Content revision data
--*--

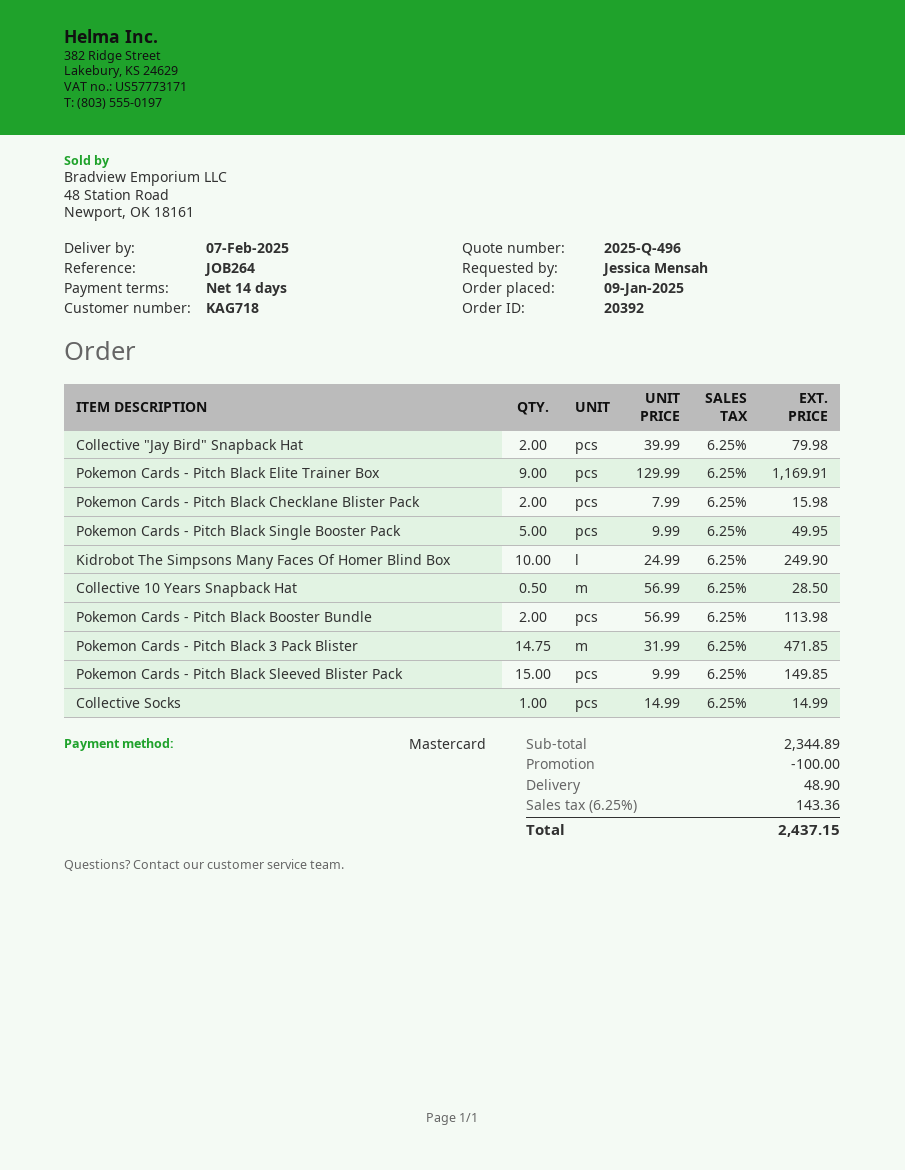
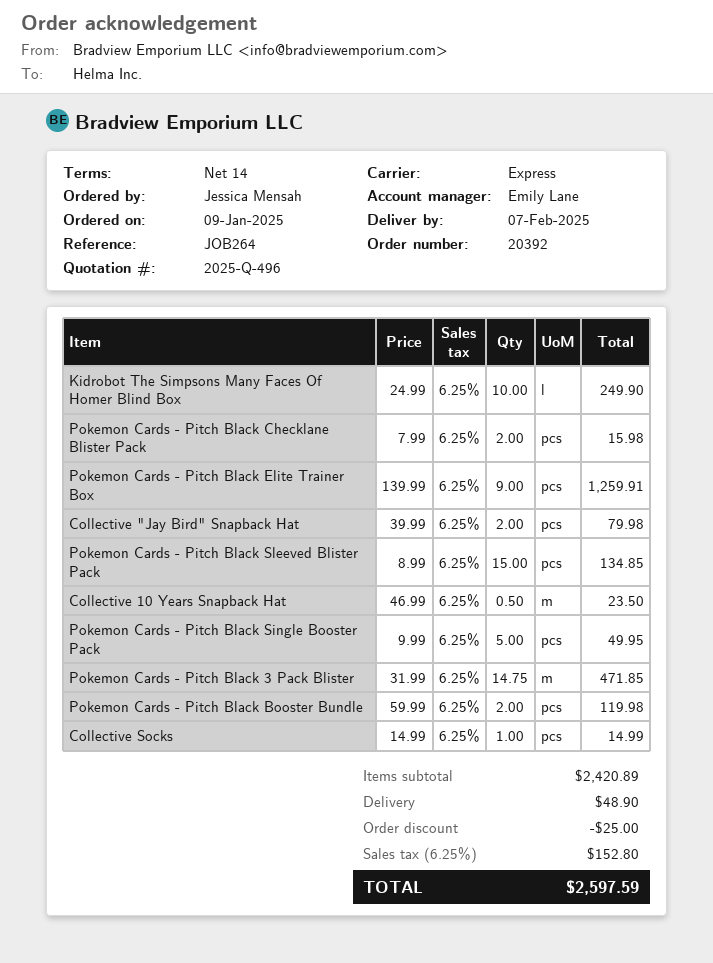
Pokemon Cards - Pitch Black Elite Trainer Box: 9 x 129.99 = 1169.91 -> 9 x 139.99 = 1259.91
Collective 10 Years Snapback Hat: 0.5 x 56.99 = 28.50 -> 0.5 x 46.99 = 23.50
Pokemon Cards - Pitch Black Booster Bundle: 2 x 56.99 = 113.98 -> 2 x 59.99 = 119.98
Pokemon Cards - Pitch Black Sleeved Blister Pack: 15 x 9.99 = 149.85 -> 15 x 8.99 = 134.85
subtotal: 2344.89 -> 2420.89
discount: 100.00 -> 25.00
tax: 6.25% = 143.36 -> 6.25% = 152.80
total: 2437.15 -> 2597.59

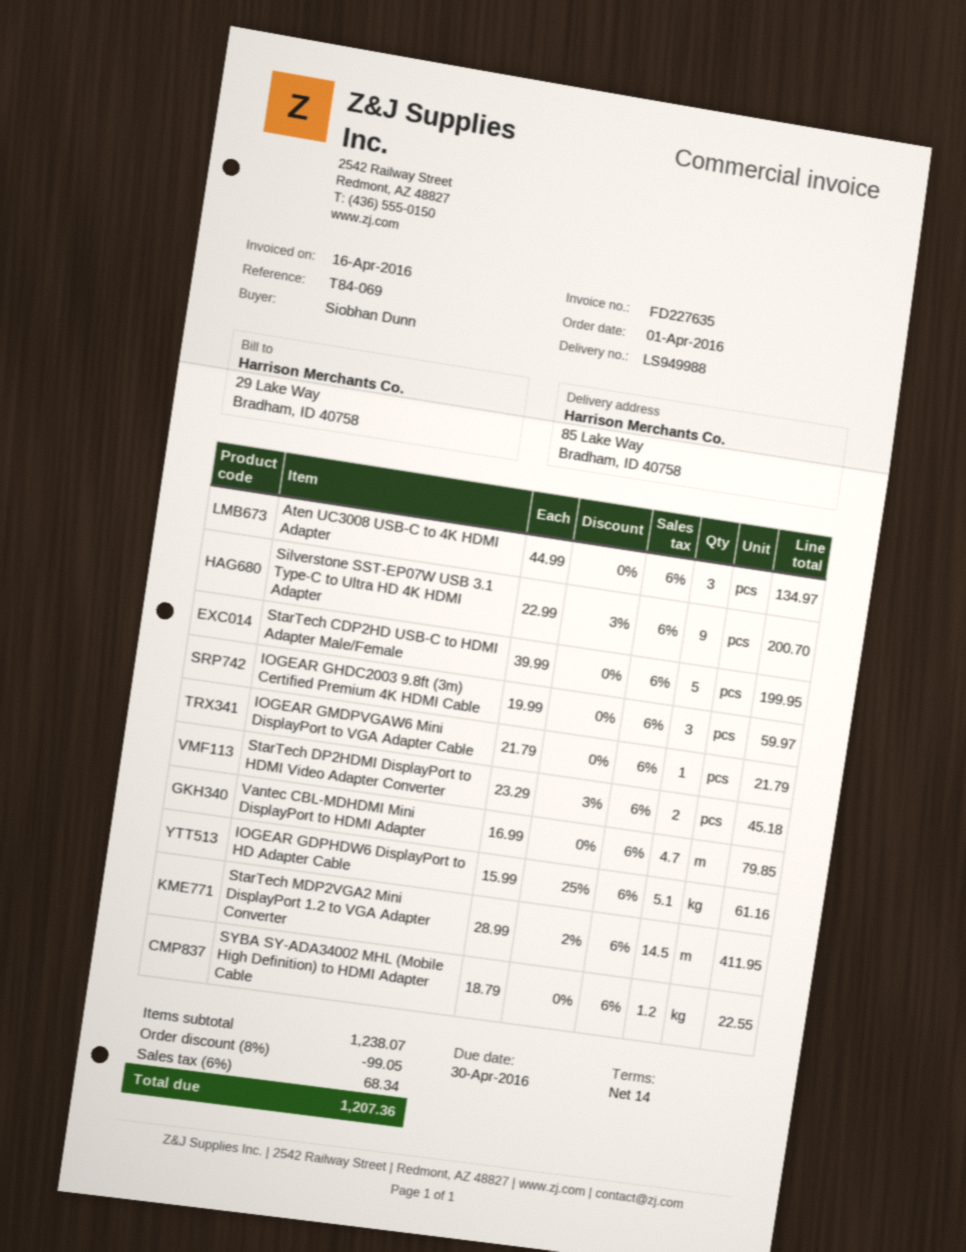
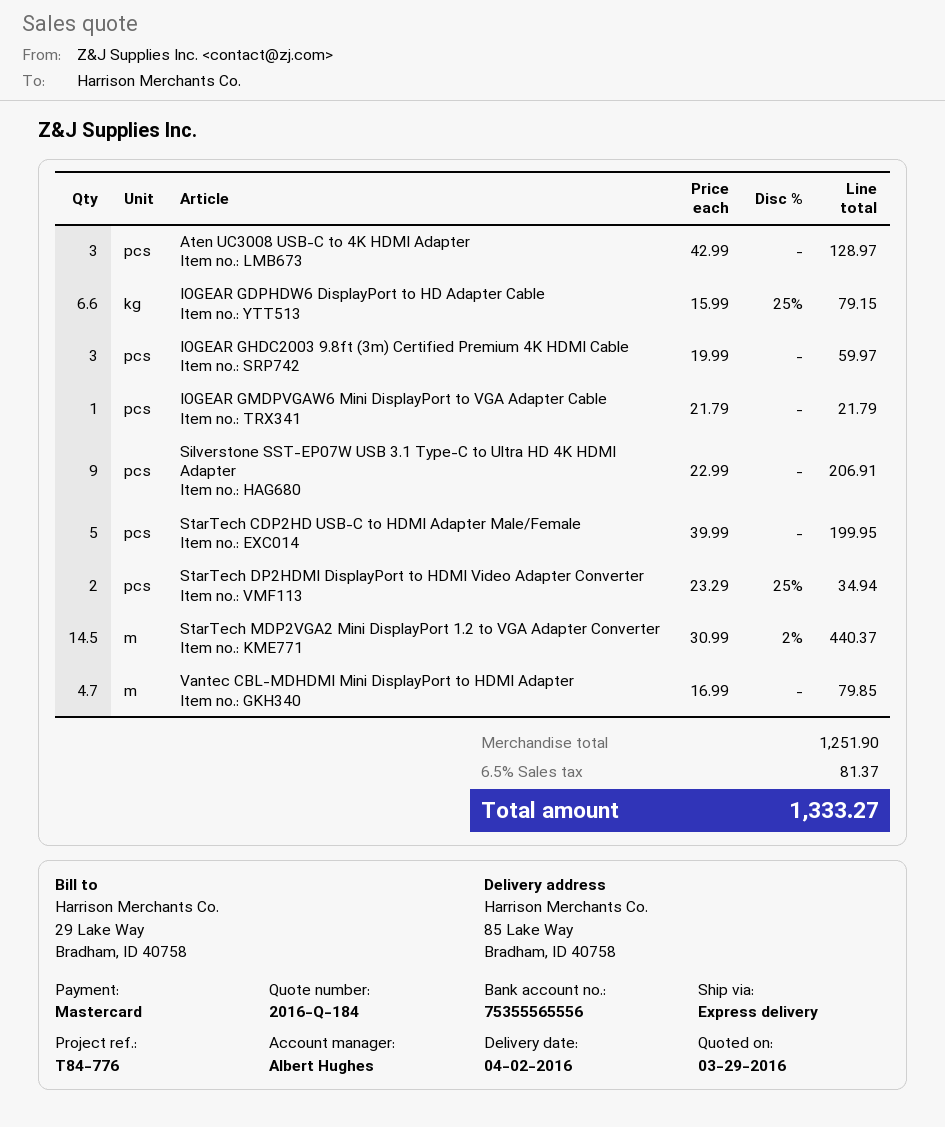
reference: T84-069 -> T84-776
Aten UC3008 USB-C to 4K HDMI Adapter: 3 x 44.99 = 134.97 -> 3 x 42.99 = 128.97
Silverstone SST-EP07W USB 3.1 Type-C to Ultra HD 4K HDMI Adapter: 9 x 22.99 - 3% = 200.70 -> 9 x 22.99 = 206.91
StarTech DP2HDMI DisplayPort to HDMI Video Adapter Converter: 2 x 23.29 - 3% = 45.18 -> 2 x 23.29 - 25% = 34.94
IOGEAR GDPHDW6 DisplayPort to HD Adapter Cable: 5.1 x 15.99 - 25% = 61.16 -> 6.6 x 15.99 - 25% = 79.15
StarTech MDP2VGA2 Mini DisplayPort 1.2 to VGA Adapter Converter: 14.5 x 28.99 - 2% = 411.95 -> 14.5 x 30.99 - 2% = 440.37
SYBA SY-ADA34002 MHL (Mobile High Definition) to HDMI Adapter Cable: 1.2 x 18.79 = 22.55 -> none
subtotal: 1238.07 -> 1251.90
discount: 8% = 99.05 -> none
tax: 6% = 68.34 -> 6.5% = 81.37
total: 1207.36 -> 1333.27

--*--

The data above should be restated exactly, with its images dropped.

Pokemon Cards - Pitch Black Elite Trainer Box: 9 x 129.99 = 1169.91 -> 9 x 139.99 = 1259.91
Collective 10 Years Snapback Hat: 0.5 x 56.99 = 28.50 -> 0.5 x 46.99 = 23.50
Pokemon Cards - Pitch Black Booster Bundle: 2 x 56.99 = 113.98 -> 2 x 59.99 = 119.98
Pokemon Cards - Pitch Black Sleeved Blister Pack: 15 x 9.99 = 149.85 -> 15 x 8.99 = 134.85
subtotal: 2344.89 -> 2420.89
discount: 100.00 -> 25.00
tax: 6.25% = 143.36 -> 6.25% = 152.80
total: 2437.15 -> 2597.59

reference: T84-069 -> T84-776
Aten UC3008 USB-C to 4K HDMI Adapter: 3 x 44.99 = 134.97 -> 3 x 42.99 = 128.97
Silverstone SST-EP07W USB 3.1 Type-C to Ultra HD 4K HDMI Adapter: 9 x 22.99 - 3% = 200.70 -> 9 x 22.99 = 206.91
StarTech DP2HDMI DisplayPort to HDMI Video Adapter Converter: 2 x 23.29 - 3% = 45.18 -> 2 x 23.29 - 25% = 34.94
IOGEAR GDPHDW6 DisplayPort to HD Adapter Cable: 5.1 x 15.99 - 25% = 61.16 -> 6.6 x 15.99 - 25% = 79.15
StarTech MDP2VGA2 Mini DisplayPort 1.2 to VGA Adapter Converter: 14.5 x 28.99 - 2% = 411.95 -> 14.5 x 30.99 - 2% = 440.37
SYBA SY-ADA34002 MHL (Mobile High Definition) to HDMI Adapter Cable: 1.2 x 18.79 = 22.55 -> none
subtotal: 1238.07 -> 1251.90
discount: 8% = 99.05 -> none
tax: 6% = 68.34 -> 6.5% = 81.37
total: 1207.36 -> 1333.27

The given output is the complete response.